■ **Your instructions**
Report, in full, each line of the material below in which the string "draft" occurs.

================

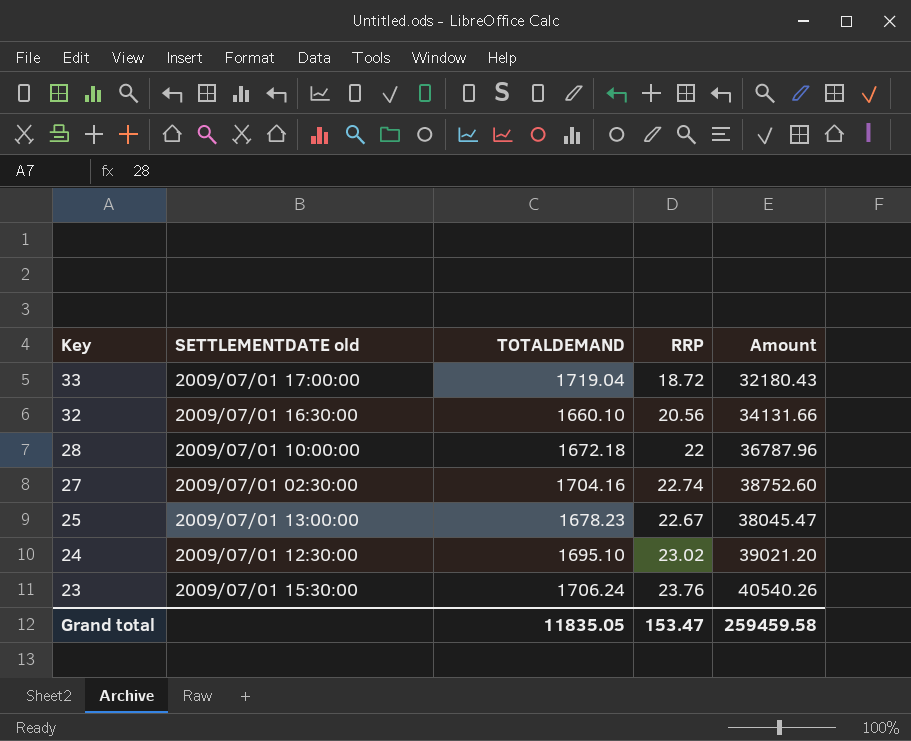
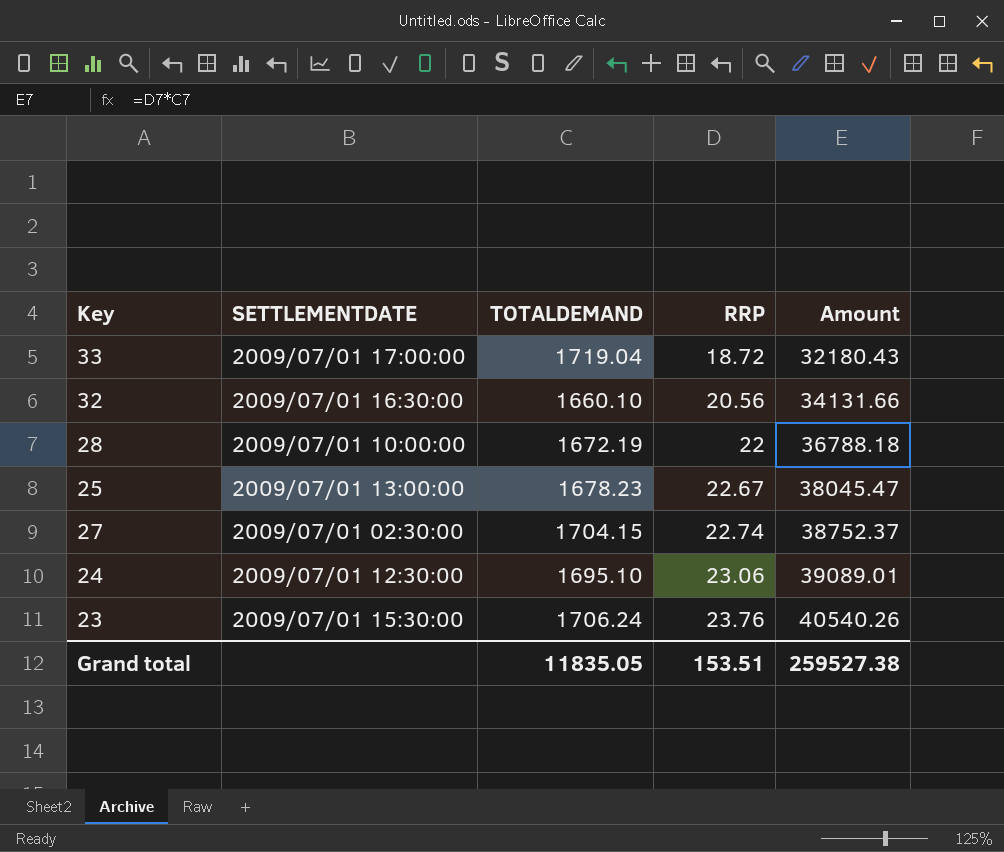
row order: Key descending -> RRP ascending
column name: SETTLEMENTDATE old -> SETTLEMENTDATE
28 | TOTALDEMAND: 1672.18 -> 1672.19
28 | Amount: 36787.96 -> 36788.18
27 | TOTALDEMAND: 1704.16 -> 1704.15
27 | Amount: 38752.60 -> 38752.37
24 | RRP: 23.02 -> 23.06
24 | Amount: 39021.20 -> 39089.01
Grand total | RRP: 153.47 -> 153.51
Grand total | Amount: 259459.58 -> 259527.38

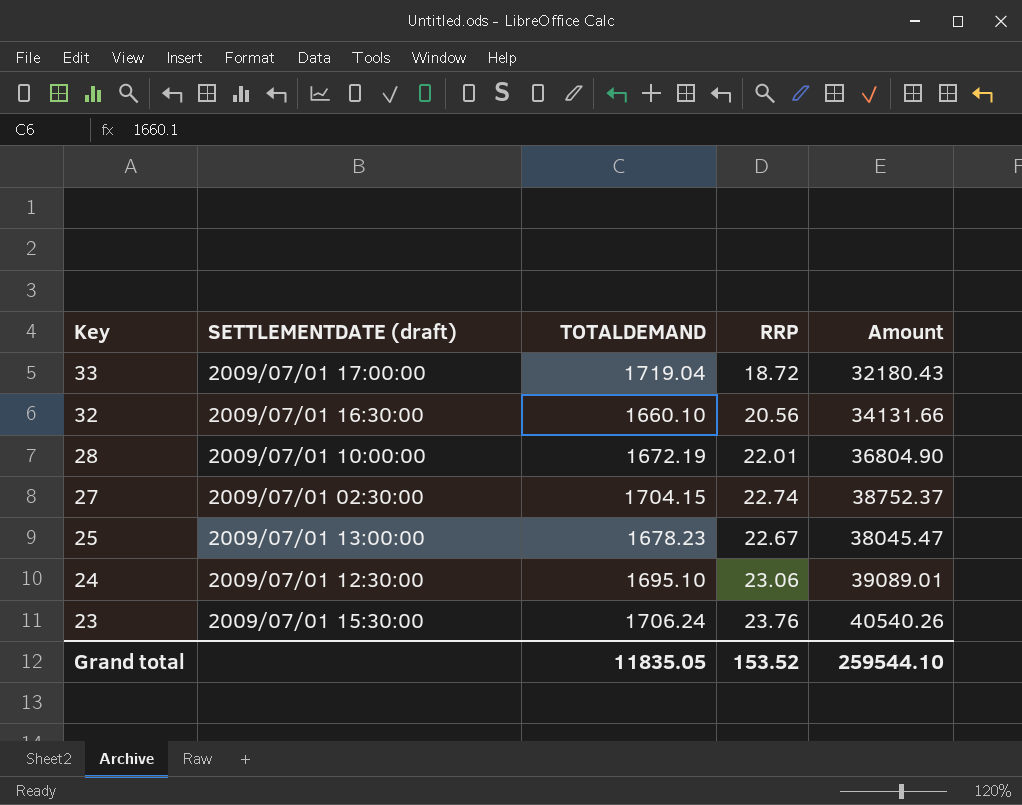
row order: RRP ascending -> Key descending
column name: SETTLEMENTDATE -> SETTLEMENTDATE (draft)
28 | RRP: 22 -> 22.01
28 | Amount: 36788.18 -> 36804.90
Grand total | RRP: 153.51 -> 153.52
Grand total | Amount: 259527.38 -> 259544.10

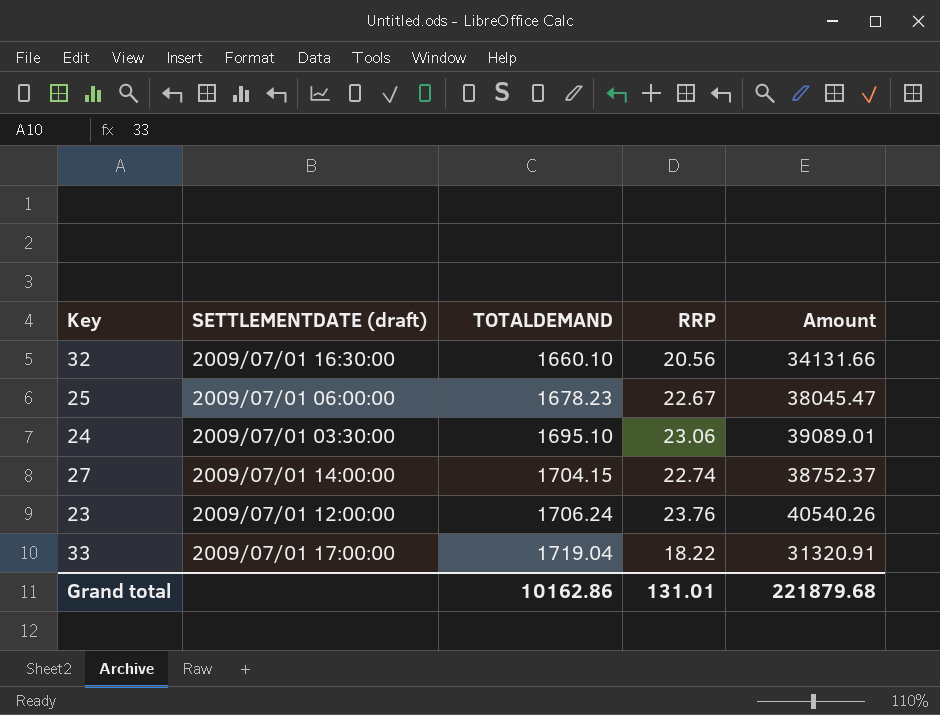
row order: Key descending -> TOTALDEMAND ascending
row 28: 2009/07/01 10:00:00 | 1672.19 | 22.01 | 36804.90 -> none
25 | SETTLEMENTDATE (draft): 2009/07/01 13:00:00 -> 2009/07/01 06:00:00
24 | SETTLEMENTDATE (draft): 2009/07/01 12:30:00 -> 2009/07/01 03:30:00
27 | SETTLEMENTDATE (draft): 2009/07/01 02:30:00 -> 2009/07/01 14:00:00
23 | SETTLEMENTDATE (draft): 2009/07/01 15:30:00 -> 2009/07/01 12:00:00
33 | RRP: 18.72 -> 18.22
33 | Amount: 32180.43 -> 31320.91
Grand total | TOTALDEMAND: 11835.05 -> 10162.86
Grand total | RRP: 153.52 -> 131.01
Grand total | Amount: 259544.10 -> 221879.68

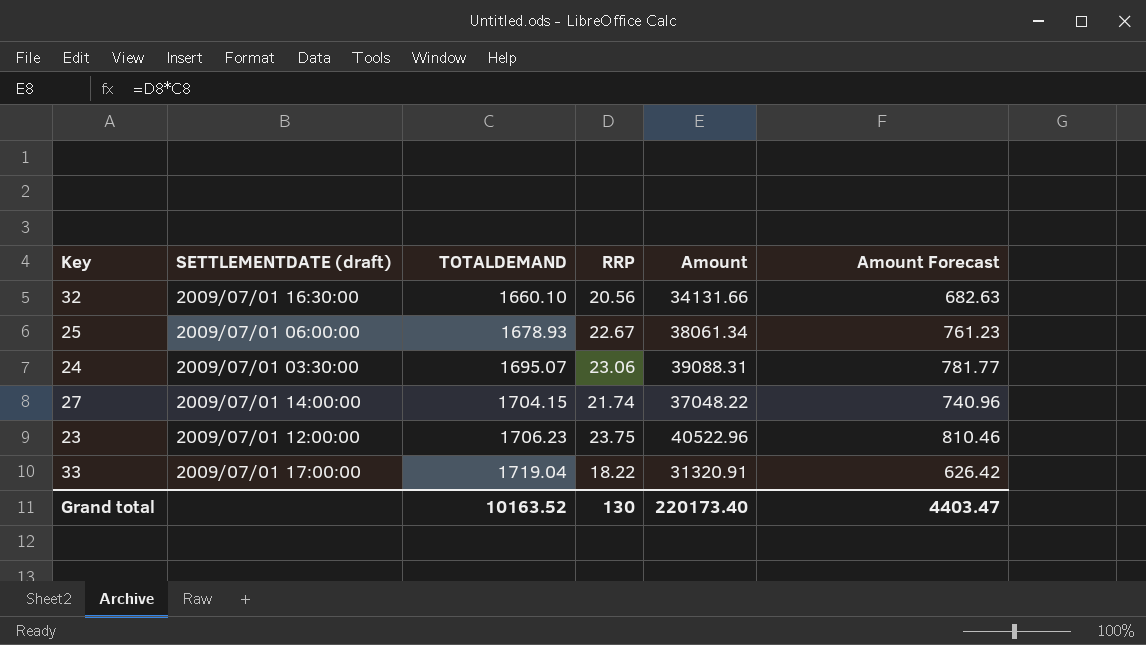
column Amount Forecast | formula: none -> [Amount] * 0.02
25 | TOTALDEMAND: 1678.23 -> 1678.93
25 | Amount: 38045.47 -> 38061.34
24 | TOTALDEMAND: 1695.10 -> 1695.07
24 | Amount: 39089.01 -> 39088.31
27 | RRP: 22.74 -> 21.74
27 | Amount: 38752.37 -> 37048.22
23 | TOTALDEMAND: 1706.24 -> 1706.23
23 | RRP: 23.76 -> 23.75
23 | Amount: 40540.26 -> 40522.96
Grand total | TOTALDEMAND: 10162.86 -> 10163.52
Grand total | RRP: 131.01 -> 130
Grand total | Amount: 221879.68 -> 220173.40

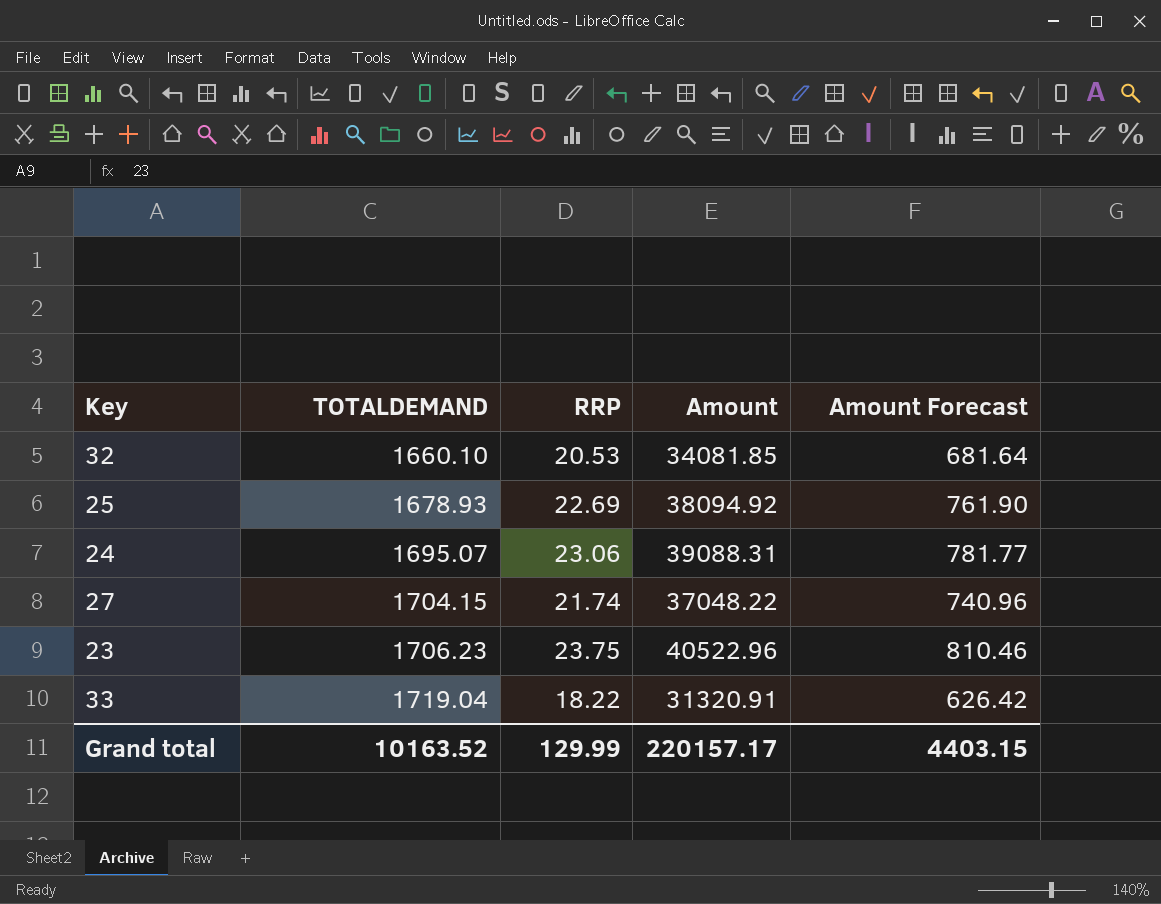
column SETTLEMENTDATE (draft) | position: 2 -> none
32 | RRP: 20.56 -> 20.53
32 | Amount: 34131.66 -> 34081.85
32 | Amount Forecast: 682.63 -> 681.64
25 | RRP: 22.67 -> 22.69
25 | Amount: 38061.34 -> 38094.92
25 | Amount Forecast: 761.23 -> 761.90
Grand total | RRP: 130 -> 129.99
Grand total | Amount: 220173.40 -> 220157.17
Grand total | Amount Forecast: 4403.47 -> 4403.15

================

■ **Exercise answer**
column name: SETTLEMENTDATE -> SETTLEMENTDATE (draft)
25 | SETTLEMENTDATE (draft): 2009/07/01 13:00:00 -> 2009/07/01 06:00:00
24 | SETTLEMENTDATE (draft): 2009/07/01 12:30:00 -> 2009/07/01 03:30:00
27 | SETTLEMENTDATE (draft): 2009/07/01 02:30:00 -> 2009/07/01 14:00:00
23 | SETTLEMENTDATE (draft): 2009/07/01 15:30:00 -> 2009/07/01 12:00:00
column SETTLEMENTDATE (draft) | position: 2 -> none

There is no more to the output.